The very simplistic and easily exploitable enemy AI also doesn’t do the game any favors. Far too often, they find themselves tuck in the terrain, unable to go through doors, or just standing around in the open begging for a bullet to the face. I never had a moment where I needed to be creative with my skills or mechanical capabilities because combat sequences just boil down to a very simple point-and-shoot. 

The vampires themselves are built up to be intimidating adversaries but then you can just spot them just standing around all around the world. They can be taken down with just a couple of bullets. The only difference they have with the normal human cultist enemies is that they sometimes teleport and you have to stab a stick through their heart to completely defeat them. The first few moments where they just hide around corners can get creepy but they easily lose their sense of presence after the first couple of encounters. 

Another missed opportunity given that a lot of the special skills each playable character has are amusing to play around with. I chose Layla Ellison, a university student who can summon a damage-absorbing umbrella that she can blast enemies with, an old elevator to uplift herself and her allies into the air and call upon the ghost of her vampire ex-boyfriend to have at it with the enemies (yes, you read that right). It’s all very fun to play around with. It’s just a shame that everything else that surrounds the combat system doesn’t have the same amount of personality to be engaging enough. 

For progression, you’re given a skill tree in which you can choose between upgrades whether it be active buffs to your existing abilities or a passive improvement over your utilities or health. It’s what you can expect out of any shooter RPG. 

But wait, what about coop? Any experience can be made better with friends right? To a certain extent, yes. It is fun to run around Redfall with a buddy and mow down vampires but most of the entertainment comes from the technical issues that arise more than the actual gameplay itself. 
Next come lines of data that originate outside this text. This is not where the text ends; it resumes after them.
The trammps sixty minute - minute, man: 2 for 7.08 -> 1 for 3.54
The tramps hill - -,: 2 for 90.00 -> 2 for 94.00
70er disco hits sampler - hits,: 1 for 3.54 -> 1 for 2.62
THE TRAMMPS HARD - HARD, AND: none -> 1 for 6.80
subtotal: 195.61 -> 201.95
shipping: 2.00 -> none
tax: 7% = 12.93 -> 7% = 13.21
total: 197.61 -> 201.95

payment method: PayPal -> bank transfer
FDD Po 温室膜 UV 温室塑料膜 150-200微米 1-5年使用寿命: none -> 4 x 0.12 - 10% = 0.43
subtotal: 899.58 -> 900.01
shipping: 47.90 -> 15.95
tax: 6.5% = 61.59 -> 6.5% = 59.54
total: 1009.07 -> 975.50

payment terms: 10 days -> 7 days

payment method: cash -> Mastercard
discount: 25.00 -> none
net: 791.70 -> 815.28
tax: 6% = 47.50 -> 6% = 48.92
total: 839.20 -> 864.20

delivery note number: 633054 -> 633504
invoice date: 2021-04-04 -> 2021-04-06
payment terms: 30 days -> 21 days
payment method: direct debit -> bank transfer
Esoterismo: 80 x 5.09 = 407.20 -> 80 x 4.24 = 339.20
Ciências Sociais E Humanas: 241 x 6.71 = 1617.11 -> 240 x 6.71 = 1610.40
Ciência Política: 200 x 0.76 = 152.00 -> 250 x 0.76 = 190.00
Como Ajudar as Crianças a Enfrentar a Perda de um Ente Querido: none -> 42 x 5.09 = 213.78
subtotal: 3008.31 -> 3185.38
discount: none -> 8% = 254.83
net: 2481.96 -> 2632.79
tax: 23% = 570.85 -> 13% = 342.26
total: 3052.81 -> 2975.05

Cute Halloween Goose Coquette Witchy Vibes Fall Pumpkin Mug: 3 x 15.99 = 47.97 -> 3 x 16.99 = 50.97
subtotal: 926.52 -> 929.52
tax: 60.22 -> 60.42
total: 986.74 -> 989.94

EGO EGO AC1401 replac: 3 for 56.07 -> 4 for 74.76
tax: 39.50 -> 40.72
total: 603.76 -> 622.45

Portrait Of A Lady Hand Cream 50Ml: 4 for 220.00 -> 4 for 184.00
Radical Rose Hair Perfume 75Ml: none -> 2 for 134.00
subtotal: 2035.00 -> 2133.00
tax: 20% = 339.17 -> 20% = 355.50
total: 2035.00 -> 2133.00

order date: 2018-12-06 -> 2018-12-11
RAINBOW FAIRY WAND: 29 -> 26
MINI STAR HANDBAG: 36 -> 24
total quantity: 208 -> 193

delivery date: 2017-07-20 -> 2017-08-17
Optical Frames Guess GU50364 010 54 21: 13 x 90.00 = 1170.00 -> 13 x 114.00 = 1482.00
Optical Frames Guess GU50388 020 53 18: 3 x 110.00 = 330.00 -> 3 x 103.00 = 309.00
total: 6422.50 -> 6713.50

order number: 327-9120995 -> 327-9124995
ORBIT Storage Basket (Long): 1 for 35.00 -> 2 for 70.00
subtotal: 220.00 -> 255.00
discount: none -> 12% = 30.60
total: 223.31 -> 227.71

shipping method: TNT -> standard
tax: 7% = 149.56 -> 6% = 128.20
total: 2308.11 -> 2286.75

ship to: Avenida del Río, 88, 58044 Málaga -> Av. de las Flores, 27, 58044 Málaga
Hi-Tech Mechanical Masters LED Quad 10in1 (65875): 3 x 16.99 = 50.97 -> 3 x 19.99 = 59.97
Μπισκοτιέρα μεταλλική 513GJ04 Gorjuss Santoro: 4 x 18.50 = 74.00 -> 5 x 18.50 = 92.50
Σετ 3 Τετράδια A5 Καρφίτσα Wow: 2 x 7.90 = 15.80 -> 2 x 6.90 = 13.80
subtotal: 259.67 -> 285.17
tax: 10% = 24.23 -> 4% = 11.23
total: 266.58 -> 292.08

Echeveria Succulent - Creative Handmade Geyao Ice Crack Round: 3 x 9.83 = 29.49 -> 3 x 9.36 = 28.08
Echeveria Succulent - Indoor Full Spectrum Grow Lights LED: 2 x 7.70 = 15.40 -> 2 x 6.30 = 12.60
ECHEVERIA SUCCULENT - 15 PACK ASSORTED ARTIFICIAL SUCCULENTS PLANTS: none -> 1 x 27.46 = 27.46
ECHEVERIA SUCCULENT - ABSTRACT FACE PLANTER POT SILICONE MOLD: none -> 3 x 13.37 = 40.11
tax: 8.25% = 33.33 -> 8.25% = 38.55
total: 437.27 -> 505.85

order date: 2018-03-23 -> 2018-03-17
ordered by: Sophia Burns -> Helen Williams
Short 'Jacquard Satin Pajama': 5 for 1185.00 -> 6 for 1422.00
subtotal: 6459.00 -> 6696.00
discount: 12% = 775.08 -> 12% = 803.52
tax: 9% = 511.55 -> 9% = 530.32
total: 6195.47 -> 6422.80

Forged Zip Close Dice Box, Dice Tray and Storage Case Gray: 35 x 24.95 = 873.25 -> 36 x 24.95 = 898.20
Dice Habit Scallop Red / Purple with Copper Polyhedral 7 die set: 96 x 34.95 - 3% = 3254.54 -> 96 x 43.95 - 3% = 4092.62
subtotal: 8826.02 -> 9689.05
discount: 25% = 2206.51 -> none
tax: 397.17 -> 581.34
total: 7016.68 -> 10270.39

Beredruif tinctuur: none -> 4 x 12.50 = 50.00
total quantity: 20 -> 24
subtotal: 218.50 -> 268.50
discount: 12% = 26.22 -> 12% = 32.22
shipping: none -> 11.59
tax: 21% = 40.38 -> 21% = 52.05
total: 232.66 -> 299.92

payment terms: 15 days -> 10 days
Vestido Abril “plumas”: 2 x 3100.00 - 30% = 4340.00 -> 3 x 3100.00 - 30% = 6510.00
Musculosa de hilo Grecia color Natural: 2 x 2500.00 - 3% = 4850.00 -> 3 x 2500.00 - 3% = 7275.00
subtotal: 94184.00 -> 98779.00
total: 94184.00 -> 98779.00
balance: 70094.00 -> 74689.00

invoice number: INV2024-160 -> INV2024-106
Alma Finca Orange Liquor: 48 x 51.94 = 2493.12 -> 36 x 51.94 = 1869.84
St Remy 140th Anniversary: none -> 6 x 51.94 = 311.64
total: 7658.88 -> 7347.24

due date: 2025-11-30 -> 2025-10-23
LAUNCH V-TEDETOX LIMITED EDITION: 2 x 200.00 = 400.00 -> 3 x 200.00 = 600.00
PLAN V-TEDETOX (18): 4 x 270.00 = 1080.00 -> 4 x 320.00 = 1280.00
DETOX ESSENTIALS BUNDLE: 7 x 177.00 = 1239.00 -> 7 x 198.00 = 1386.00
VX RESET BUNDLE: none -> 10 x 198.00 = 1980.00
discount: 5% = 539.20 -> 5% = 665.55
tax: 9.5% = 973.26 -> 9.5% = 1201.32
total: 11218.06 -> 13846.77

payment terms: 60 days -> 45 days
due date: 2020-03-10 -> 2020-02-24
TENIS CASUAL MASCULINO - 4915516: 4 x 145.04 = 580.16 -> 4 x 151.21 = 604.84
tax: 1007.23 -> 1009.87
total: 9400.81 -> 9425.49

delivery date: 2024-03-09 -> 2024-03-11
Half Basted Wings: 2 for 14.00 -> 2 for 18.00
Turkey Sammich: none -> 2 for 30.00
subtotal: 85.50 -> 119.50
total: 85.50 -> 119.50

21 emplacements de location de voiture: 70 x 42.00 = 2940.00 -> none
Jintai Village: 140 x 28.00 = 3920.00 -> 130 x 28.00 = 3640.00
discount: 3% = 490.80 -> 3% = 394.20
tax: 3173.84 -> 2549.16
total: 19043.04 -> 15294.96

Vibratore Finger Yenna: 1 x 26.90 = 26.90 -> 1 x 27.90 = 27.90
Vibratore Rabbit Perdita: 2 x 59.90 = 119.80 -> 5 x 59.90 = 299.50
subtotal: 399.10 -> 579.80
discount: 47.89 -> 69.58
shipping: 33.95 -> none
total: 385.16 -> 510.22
During our coop sessions, we saw each other’s character models clip through the floor, get stuck on geometry which required a hard reset, and have animations that aren’t in line with our actual gameplay inputs. There’s also no drop-in-drop-out coop. You have to exit to the main menu to ready up together and then load into the world itself. What makes all of this worse is that story progression only applies to the host. If anything, this discourages coop play more than the game suggests. 

Final Verdict – 6/10

Funnily enough, the game got infinitely more enjoyable as soon as I started looking at it with the idea that what if Stephen King’s “Salem’s Lot” was made by the folks behind Duke Nukem, Sharknado, or even The Expendables? It’s just a dumb cheesy 80s B movie that I can mindlessly plow through. 

When enemies started taunting me with lines like “My teeth are a poison. My teeth are a cure” and “Let me have a taste blood bag,” I’ll admit that I did let out a chuckle here and there. This leads me to my main point: there is so much fun to be had in Redfall. The foundations are already there. The personality is just begging to come out but it never fully commits to the bit.

It also came to a point where I thought to myself that I shouldn’t be “forcing the fun” in an Arkane game. A studio that is known to produce quality work. For every entertaining line spoken, there’s a technical bug popping out. For every opportunity where an area can tell a story, it just becomes an empty space. 

Redfall is all the more disappointing given that the entire concept of the game sounds like something I would love to play for hours on end. I know how talented the folks are at Arkane. They were easily one of my favorite studios. I absolutely adored how faithful they are to their identity and their own vision. Sure, sometimes it would create niche experiences that aren’t easily marketable to the mainstream audience, but it at least avoids creating products like Redfall which seems like it was crushed under the weight of trying to be something it desperately doesn’t want to be. 

This review was made via a PC game code provided by the publisher.